__Problem description__. Your task is to count the lines of the entries below that include the word "contact" and to give only the resulting number.
[The data — start]
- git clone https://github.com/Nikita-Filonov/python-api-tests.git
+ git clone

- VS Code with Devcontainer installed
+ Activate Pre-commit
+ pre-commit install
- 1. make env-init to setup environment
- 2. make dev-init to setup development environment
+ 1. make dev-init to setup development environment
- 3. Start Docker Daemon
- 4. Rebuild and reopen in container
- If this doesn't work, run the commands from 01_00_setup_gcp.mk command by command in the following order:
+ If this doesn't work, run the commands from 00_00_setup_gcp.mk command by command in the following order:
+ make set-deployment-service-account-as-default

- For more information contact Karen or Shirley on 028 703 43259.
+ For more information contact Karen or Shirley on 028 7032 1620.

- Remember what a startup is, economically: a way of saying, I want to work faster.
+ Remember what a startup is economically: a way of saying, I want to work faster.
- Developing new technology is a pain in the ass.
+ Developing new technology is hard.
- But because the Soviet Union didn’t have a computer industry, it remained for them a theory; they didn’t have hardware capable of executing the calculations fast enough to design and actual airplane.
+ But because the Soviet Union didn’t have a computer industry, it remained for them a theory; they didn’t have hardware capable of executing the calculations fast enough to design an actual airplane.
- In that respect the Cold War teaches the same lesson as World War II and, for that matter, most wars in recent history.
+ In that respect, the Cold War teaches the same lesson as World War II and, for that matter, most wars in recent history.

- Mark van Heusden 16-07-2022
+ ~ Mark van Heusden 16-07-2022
[The data — finish]
__Exercise answer__. 2